Essentially, I wanted to create this kind of data:
<collection> <entry> <node>123</node> <query>xyz</query> <secondquery>abc_1</secondquery> <secondquery>abc_2</secondquery> </entry> <entry> <node>456</node> <query>xyz</query> <secondquery>abc_1</secondquery> <secondquery>abc_3</secondquery> <secondquery>abc_4</secondquery> </entry> </collection>
However, the data looks like this:
<collection> <entry> <node>123</node> <query>xyz</query> </entry> <secondquery>abc_1</secondquery> <secondquery>abc_2</secondquery> <entry> <node>456</node> <query>xyz</query> </entry> <secondquery>abc_1</secondquery> <secondquery>abc_3</secondquery> <secondquery>abc_4</secondquery> </collection>
So, the secondqueries are stored just after the entry they belong to. How would I be able to move these data from "right after a particular node" to "just inside this particular node" using XQuery Update?
Thanks in advance and best regards
Cerstin
Dr. phil. Cerstin Mahlow
Universität Basel Departement Sprach- und Literaturwissenschaften Fachbereich Deutsche Sprach- und Literaturwissenschaft Nadelberg 4 4051 Basel Schweiz
Tel: +41 61 267 07 65 Fax: +41 61 267 34 40 Mail: cerstin.mahlow@unibas.ch Web: http://www.oldphras.net
BaseX-Talk mailing list BaseX-Talk@mailman.uni-konstanz.de https://mailman.uni-konstanz.de/mailman/listinfo/basex-talk
Christian,
Alternatively, would this be a place one could use a 3.0 window clause?
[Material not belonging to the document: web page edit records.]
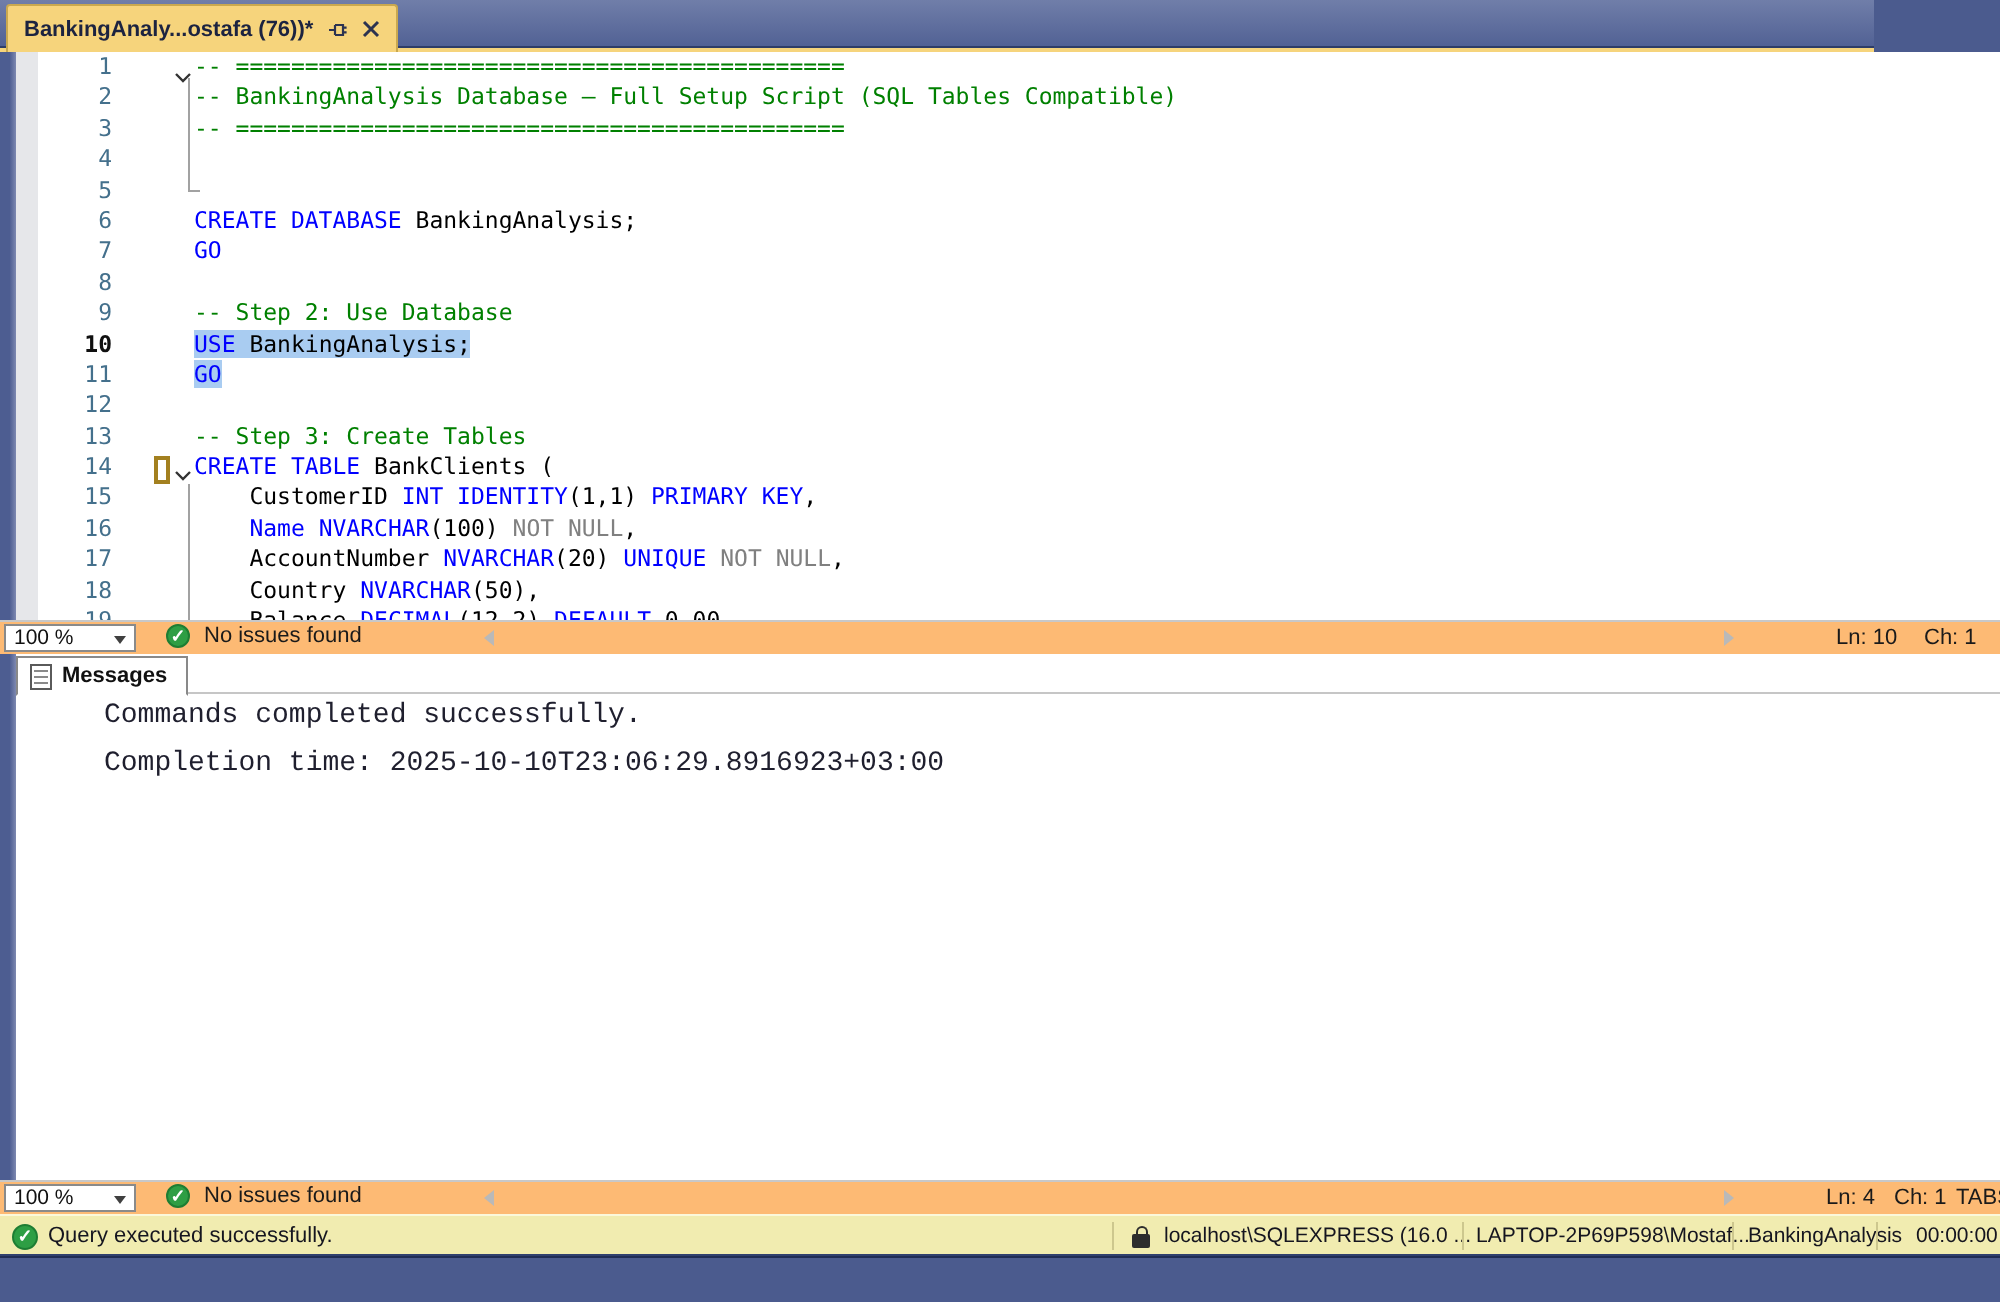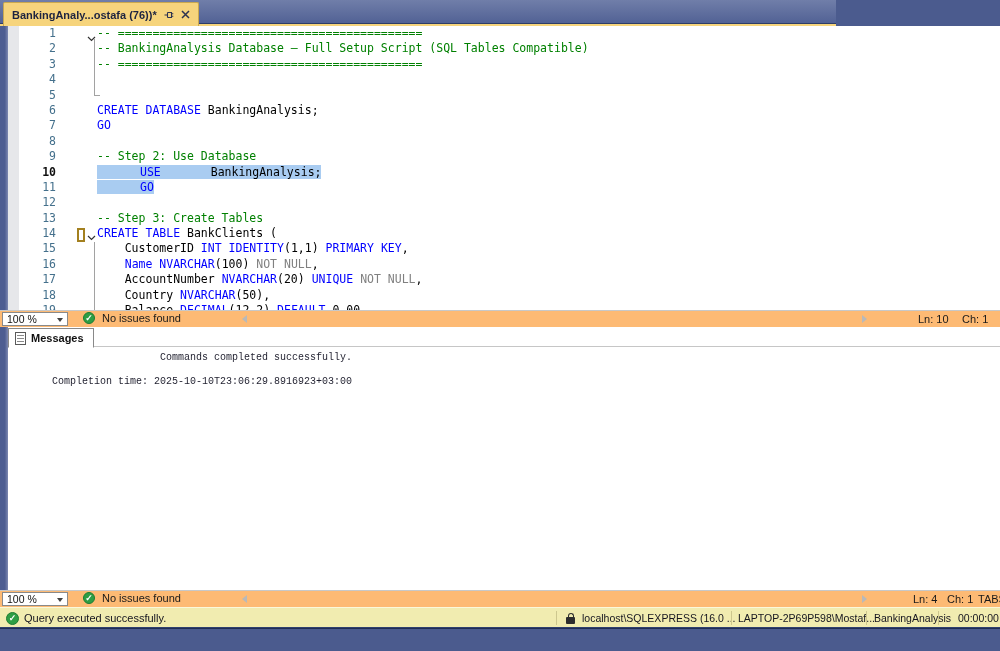--- a/index.html
+++ b/index.html
@@ -6,21 +6,21 @@
   body{
     width:1000px;height:651px;overflow:hidden;position:relative;
     background:#4b5b8e;
     font-family:"Liberation Sans",sans-serif;
     -webkit-font-smoothing:antialiased;
   }
   .win{position:absolute;inset:0;}
 
   
   .tabbar{
-    position:absolute;left:0;top:0;width:836px;height:26px;
+    position:absolute;left:0;top:0;width:937px;height:26px;
     background:linear-gradient(#707ea9,#4e5e92);
     text-align:center;
   }
   .tabbar .navy-line{position:absolute;left:0;right:0;bottom:2px;height:1px;background:#2e3d68;}
   .tabbar .gold-line{position:absolute;left:0;right:0;bottom:0;height:2px;background:#f6d47c;}
   .doc-tab{
     position:absolute;left:3px;top:2px;height:24px;z-index:3;
     background:#f6d47c;border:1px solid #c9a84f;border-bottom:none;
     border-radius:2px 2px 0 0;
     display:flex;align-items:center;gap:7px;padding:0 8px;box-sizing:border-box;
@@ -48,21 +48,21 @@
   .rows{position:absolute;left:11px;top:0;}
   .code-row{height:15.4px;line-height:15.4px;display:flex;white-space:pre;}
   .ln-num{display:inline-block;width:37px;text-align:right;color:#44708c;flex:none;}
   .ln-num.cur{color:#101010;font-weight:bold;}
   .ln-gap{display:inline-block;width:41px;flex:none;}
   .ln-txt{white-space:pre;}
   .tok-kw{color:#0000ff;}
   .tok-cm{color:#008000;}
   .tok-pl{color:#000000;}
   .tok-gr{color:#808080;}
-  .sel{background:#a9ccf1;padding-left:43px;}
+  .sel{background:#a9ccf1;}
   
   .chev{position:absolute;z-index:2;}
   .vline-capped{position:absolute;left:86px;width:5px;border-left:1px solid #a2a2a2;border-bottom:1px solid #a2a2a2;z-index:2;}
   .vline{position:absolute;left:86px;width:1px;background:#a2a2a2;z-index:2;}
   .change-box{position:absolute;left:69px;width:4px;height:10px;background:#fff;border:2px solid #a3801f;z-index:2;}
 
   
   .statusbar{
     position:absolute;left:0;width:1000px;height:17px;z-index:2;
     background:#fdba74;border-top:1px solid #c8c8c8;box-sizing:border-box;
@@ -103,21 +103,21 @@
     border:1px solid #898989;border-bottom:1px solid #ffffff;box-sizing:border-box;
     display:flex;align-items:center;gap:5px;padding:0 9px 0 6px;z-index:2;
     font-size:11px;color:#111;
   }
   .doc-ico{width:9px;height:11px;background:#fff;border:1px solid #5a5a5a;position:relative;flex:none;}
   .doc-ico i{position:absolute;left:1px;right:1px;height:1px;background:#8a8a8a;}
   .doc-ico i:nth-child(1){top:2px;}.doc-ico i:nth-child(2){top:5px;}.doc-ico i:nth-child(3){top:8px;}
   .msg-content{
     position:absolute;left:44px;top:25px;
     font-family:"Liberation Mono","DejaVu Sans Mono",monospace;
-    font-size:10px;line-height:12px;color:#1f1f2e;white-space:pre;text-align:right;
+    font-size:14px;line-height:12px;color:#1f1f2e;white-space:pre;
   }
 
   
   .querybar{
     position:absolute;left:0;top:607px;width:1000px;height:21px;z-index:2;
     background:#f1ecb0;border-top:1px solid #fbf8da;border-bottom:1px solid #30406e;
     box-sizing:border-box;overflow:hidden;
   }
   .qb-check{position:absolute;left:6px;top:4px;}
   .qb-status{position:absolute;left:24px;top:4px;font-size:11px;color:#15151f;}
This raises a related question. I have seen a big boost on performance when using 'group by' instead of the classic distinct-values-based grouping. I suppose this is not surprising. Cerstin's question, similarly, is a grouping question, although the grouping is based on proximity in document order, not on values. (In XSLT it would be addressed using xsl:for-each-group[@group-starting-with].)
When doing this (or any) sort of grouping, are we generally better off using the new 3.0 power features than doing it the old-fashioned way by hand? (I imagine that given the size of Cerstin's documents it may not be an issue for her, but what if the sequences were long?)
Cheers, Wendell
On Tue, Mar 12, 2013 at 2:33 PM, Christian Grün christian.gruen@gmail.com wrote:
Hi Cerstin,
the following query may help:
for $entry in $doc//entry let $next := $entry/following-sibling::entry[1] let $sc := $entry/following-sibling::secondquery [empty($next) or . << $next] return ( insert nodes $sc into $entry, delete nodes $sc )
Cheers, Christian ___________________________
On Tue, Mar 12, 2013 at 5:46 PM, Cerstin Elisabeth Mahlow cerstin.mahlow@unibas.ch wrote:
Hi,
after a lot of data has been gathered, I realized that my update-function has a bug. It's not a big deal fixing it, however, I don't know how to resort the existing data.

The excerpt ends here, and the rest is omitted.